When computing the STFT (with the code below) of this audio file, I noticed that max(abs(STFT)) is around 248.33. (more generally, it seems to be approximately fftsize/4 for this particular file).

Even after doing magdB = 20 * math.log10(abs(STFT)) to have decibel values, we get a max of 47.9 dB.

But this $47.9\textrm{ dB}$ doesn't mean anything! We would like to have ~ $0\textrm{ dB}$ instead because this audio only contains 1 sine wave component (1 "harmonic") at $0\textrm{ dB}$ volume.

Audio tools display it properly, here is the spectrum display of this sine wave:

enter image description here

  • Question: how to have an absolute, canonical $\rm dB$ values from a FFT, that makes that a pure $0\textrm{ dBFS}$ sinewave has a peak of $0\textrm{ dB}$ in the spectrum display ?

  • More generally, is there a canonical way to go from FFT values to $\textrm{dB}$ in order to display a spectrum analysis?

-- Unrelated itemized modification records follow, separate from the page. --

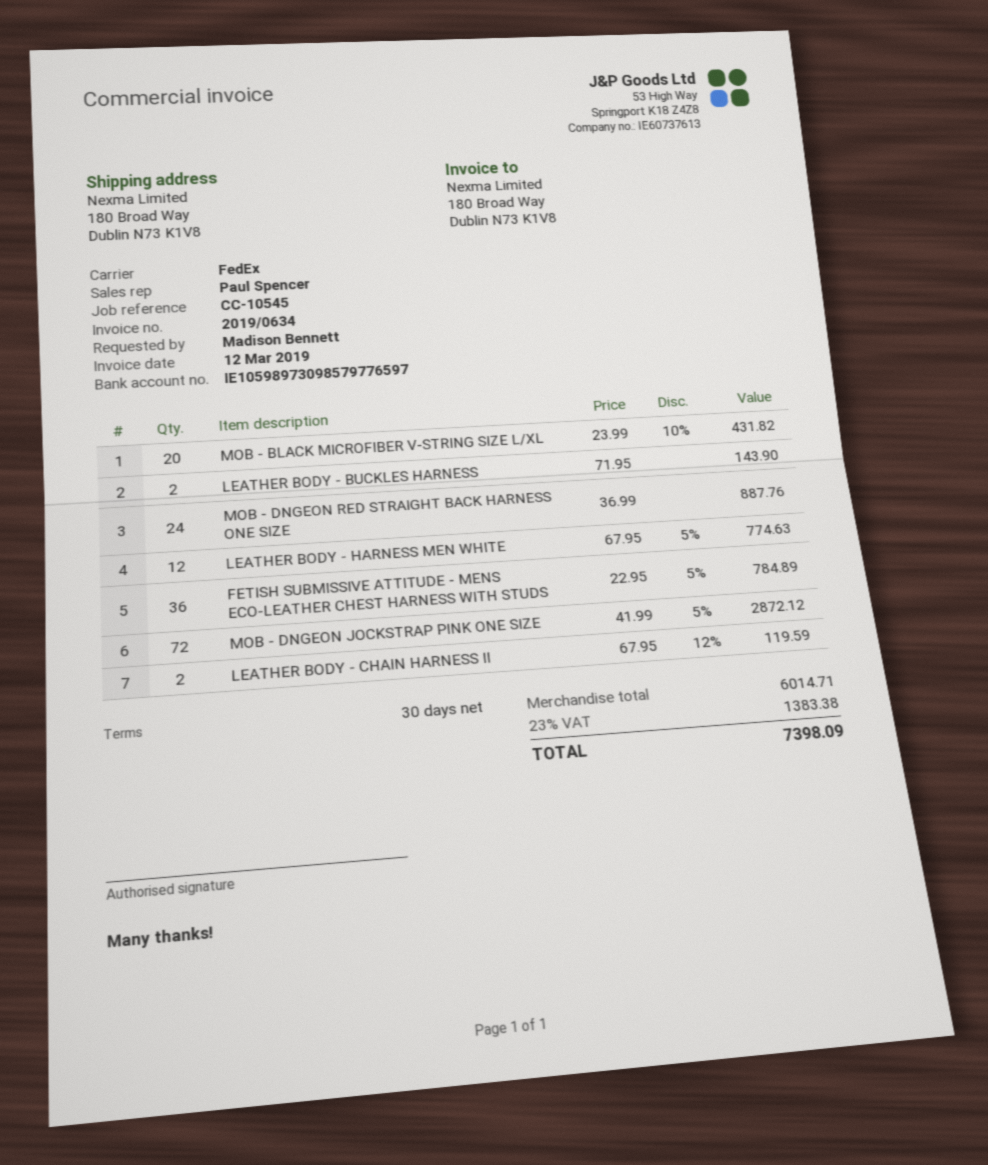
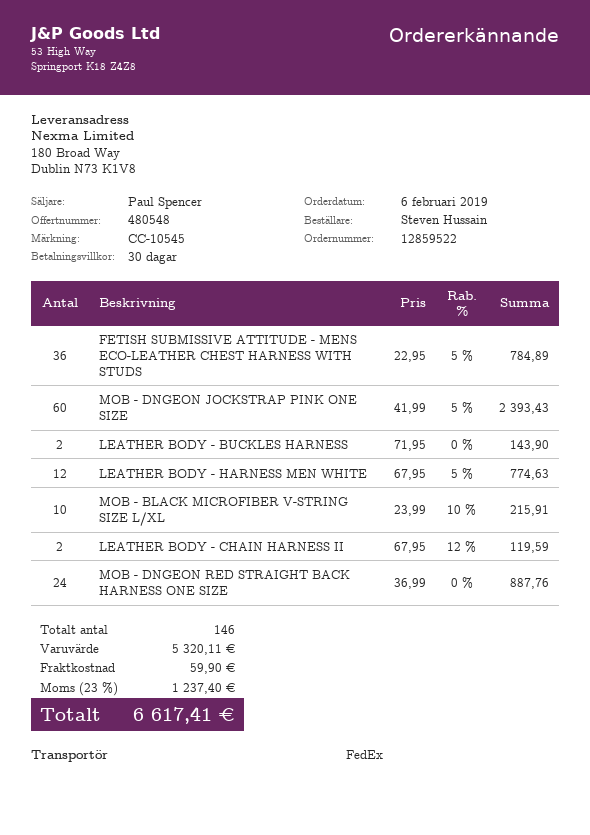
ordered by: Madison Bennett -> Steven Hussain
MOB - BLACK MICROFIBER V-STRING SIZE L/XL: 20 x 23.99 - 10% = 431.82 -> 10 x 23.99 - 10% = 215.91
MOB - DNGEON JOCKSTRAP PINK ONE SIZE: 72 x 41.99 - 5% = 2872.12 -> 60 x 41.99 - 5% = 2393.43
subtotal: 6014.71 -> 5320.11
shipping: none -> 59.90
tax: 23% = 1383.38 -> 23% = 1237.40
total: 7398.09 -> 6617.41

NOTE: I know that $\textrm{dB}$ are for ratio between 2 things, so all I mentioned here is referred to $\textrm{dBFS}$ (full-scale)


import scipy, numpy as np
import scipy.io.wavfile as wavfile

def stft(x, fftsize=1024, overlap=4): 
    hop = fftsize / overlap
    w = scipy.hanning(fftsize)
    return np.array([np.fft.rfft(w*x[i:i+fftsize]) for i in range(0, len(x)-fftsize, hop)])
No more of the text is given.